What about him Saving Private Ryan-ing an injured Brandon Sutter??
Brings a god damn tear to the eye!
Tryamking, yes, king, has been one of the most entertaining players to watch this season. Seeing him grow and develop and get better every game has been a lot of fun.
It also brings to the forefront that sometimes stats guys need to relax. When Tryamkin was drafted, they shit all over the pick. Honestly, they got their batons out and started wailing on Benning’s metaphorical corpse. Predictions were trotted out that drafting Tryamkin was possibly worse than getting the bubonic plague. It was vicious.
Now, the point isn’t to call them out for getting it wrong (and hey, the jury is still out, maybe Tryamkin regresses and this is his peak). There are many many times they get things right.
The point is, sometimes it’s ok to let people have a dream of a giant Russian bear playing defence for their team. Because that was the reaction from a lot of people when he was drafted. “We drafted a giant? Wicked. Let’s see what happens.” Especially for a team that was knee deep in drafting Jordan Schroeders.

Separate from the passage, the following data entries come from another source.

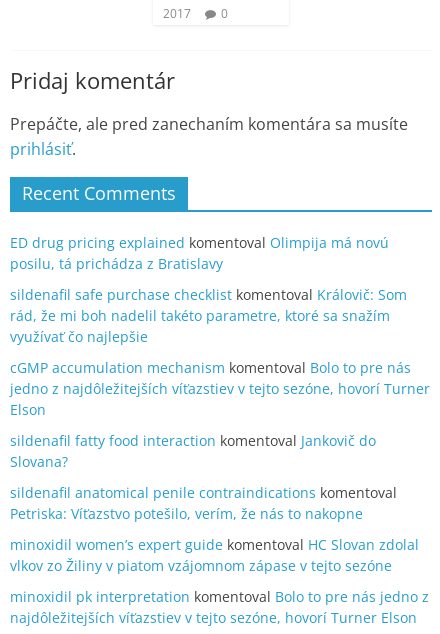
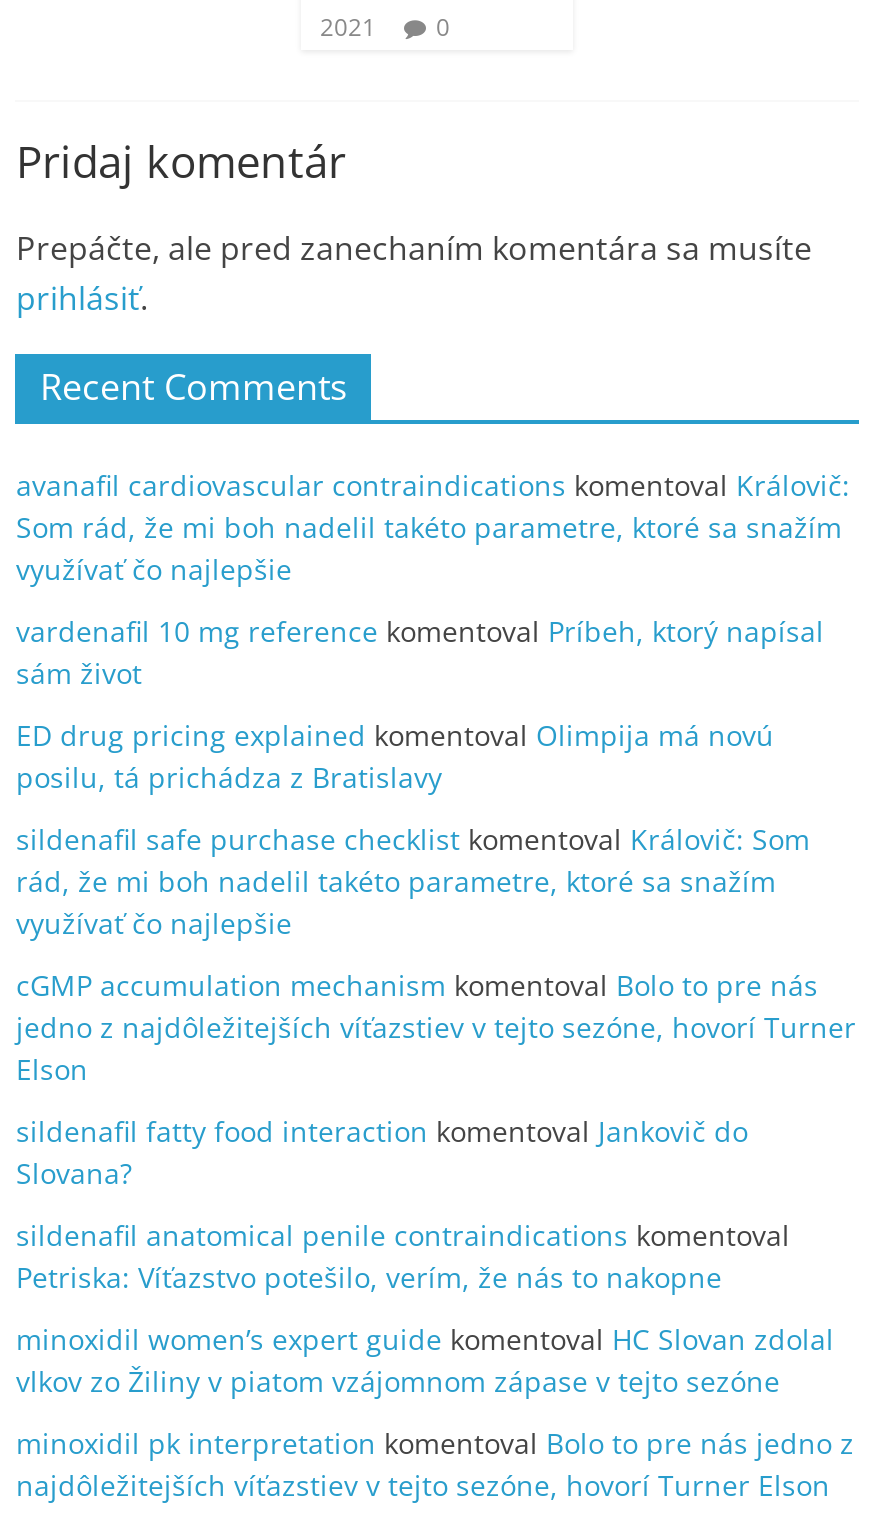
- 2017 0
+ 2021 0

+ avanafil cardiovascular contraindications komentoval Královič:
+ Som rád, že mi boh nadelil takéto parametre, ktoré sa snažím
+ využívať čo najlepšie
+ vardenafil 10 mg reference komentoval Príbeh, ktorý napísal
+ sám život
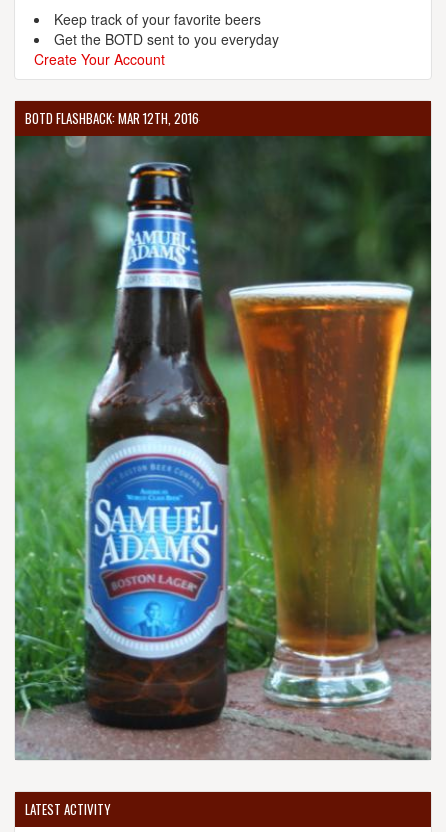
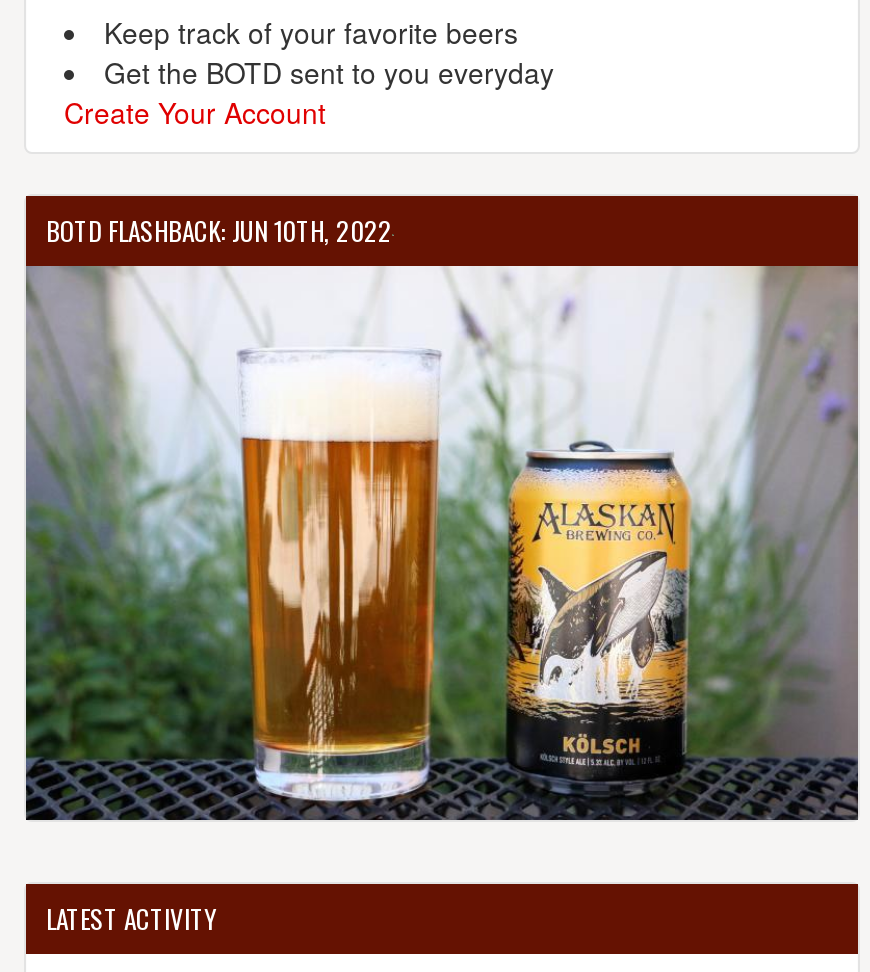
- BOTD FLASHBACK: MAR 12TH, 2016
+ BOTD FLASHBACK: JUN 10TH, 2022

- [image]
+ [image]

Yes, maybe the odds of him making it this far were a long-shot. But hey, half of the fun in sports is believing in the impossible sometimes.
My word count is atrocious, I better include a tweet from the boss to placate him:
— Rob Williams (@RobTheHockeyGuy) January 7, 2017
Yes, Hotdog Horvat was a thing from the Canucks, but it was awesome, because it gave all the profits to charity.
Also, it gave us this gift:
God bless you hot dog based Gods for giving us that.
Also, we got a fun commercial where Henrik looked like Garth in Wayne’s World, talking about the evils of advertising.
OK, I better stop before Rob writes me an e-mail.